Not everyone has an empty calendar and longer miles may not be feasible. If you have a busy schedule it’s amazing how quickly short rides can add up too. Picking a longer route for your festive commute or adding in an early morning/evening ride will really help top up the distance.

Three riders in winter kit riding the Rapha Festive 500

(Image credit: Rapha)

2. Set your own goal or challenge

While the whole objective of the Festive 500 is to ride 500km, in itself is a bit of a soulless goal. When your plug away into a snowy headwind, the thought of doing the same thing the next day simply to ride 500km in eight days feels almost a bit pointless.

To help keep morale high we think it's well worth setting yourself some fun personal goals or challenges to help mix things up. We aren't talking about making the challenges harder either, although you can if you want. Maybe mix in some gravel or treat yourself to a tour of your favourite coffee shops. Are there any local loops you have been meaning to do for a while or a friend who you haven't seen in a while? Well now is the time. 
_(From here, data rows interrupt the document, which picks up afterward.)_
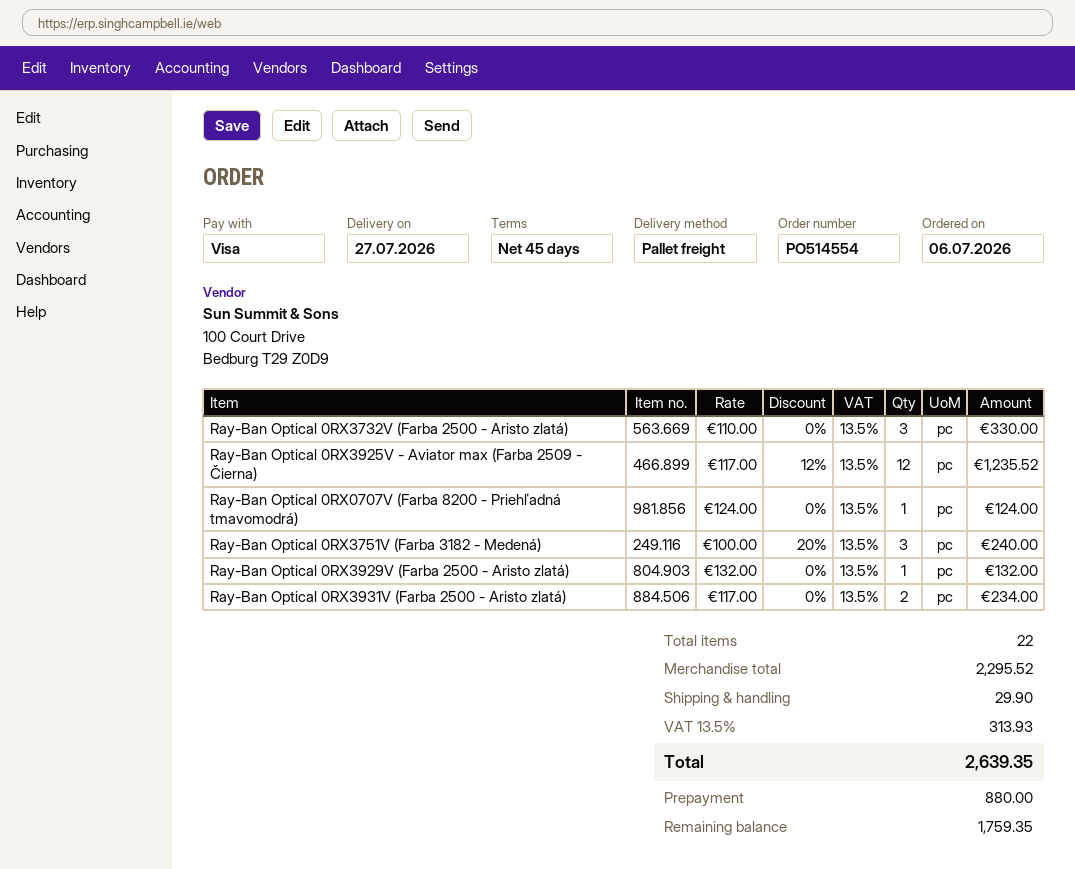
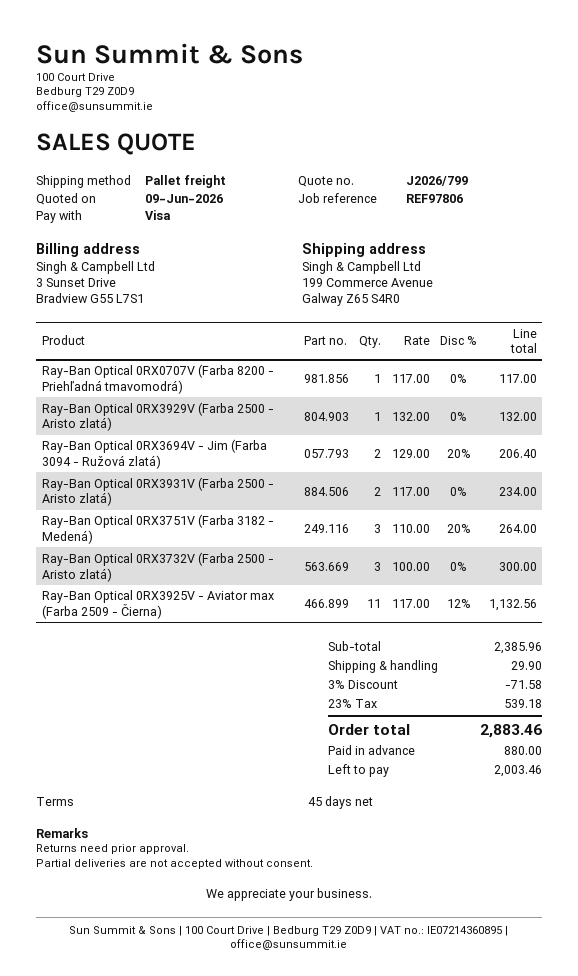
Ray-Ban Optical 0RX3732V (Farba 2500 - Aristo zlatá): 3 x 110.00 = 330.00 -> 3 x 100.00 = 300.00
Ray-Ban Optical 0RX3925V - Aviator max (Farba 2509 - Čierna): 12 x 117.00 - 12% = 1235.52 -> 11 x 117.00 - 12% = 1132.56
Ray-Ban Optical 0RX0707V (Farba 8200 - Priehľadná tmavomodrá): 1 x 124.00 = 124.00 -> 1 x 117.00 = 117.00
Ray-Ban Optical 0RX3751V (Farba 3182 - Medená): 3 x 100.00 - 20% = 240.00 -> 3 x 110.00 - 20% = 264.00
Ray-Ban Optical 0RX3694V - Jim (Farba 3094 - Ružová zlatá): none -> 2 x 129.00 - 20% = 206.40
subtotal: 2295.52 -> 2385.96
discount: none -> 3% = 71.58
tax: 13.5% = 313.93 -> 23% = 539.18
total: 2639.35 -> 2883.46
balance: 1759.35 -> 2003.46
Of course, if you are feeling up to it you can always make it harder too. Think you can do it in one ride? Want to challenge your friends to see who can tick the milage off faster? Or could you go on what would likely be a very cold bikepacking trip? Why not? Or maybe you want to get a head start on a 'New Year-new me' 2022 training resolution, the Festive 500 is a great way to kick start it with some base miles. Yes, the Festive 500 is about getting out and riding your bike but its much easier if there is a purpose or goal.
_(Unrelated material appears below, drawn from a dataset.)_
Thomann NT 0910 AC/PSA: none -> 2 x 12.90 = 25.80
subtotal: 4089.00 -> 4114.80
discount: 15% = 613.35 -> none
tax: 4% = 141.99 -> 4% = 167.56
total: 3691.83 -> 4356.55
Your own goals or challenges don't have to be bike-based either. Rapha runs a spirit of the Festive 500 award (opens in new tab) every year where people share their experiences and interpretations of the challenge. From drawing to baking to sharing goodwill, using your time on the bike to fuel creativity or facilitate festive cheer will make the challenge even more meaningful.

3. Plan your routes

A photo of Strava's Heatmaps feature on a computer monitor

(Image credit: Josh Croxton)

Once you know what distances you want to do on what days, it's time to plan your routes. Having a selection of routes ready will streamline the process of getting out but having backup routes is also very handy. When the weather is unpredictable and self-inflicted festive fatigue kicks in, it’s useful to have some alternative flatter or easier routes prepared. Otherwise, it’s all too easy to not go out when you have an epic ride planned but motivation is low. The opposite must also be said, should we be graced with fresh legs and a crisp blue winter day, you may want to bump the mileage up and the less time planning means more time riding.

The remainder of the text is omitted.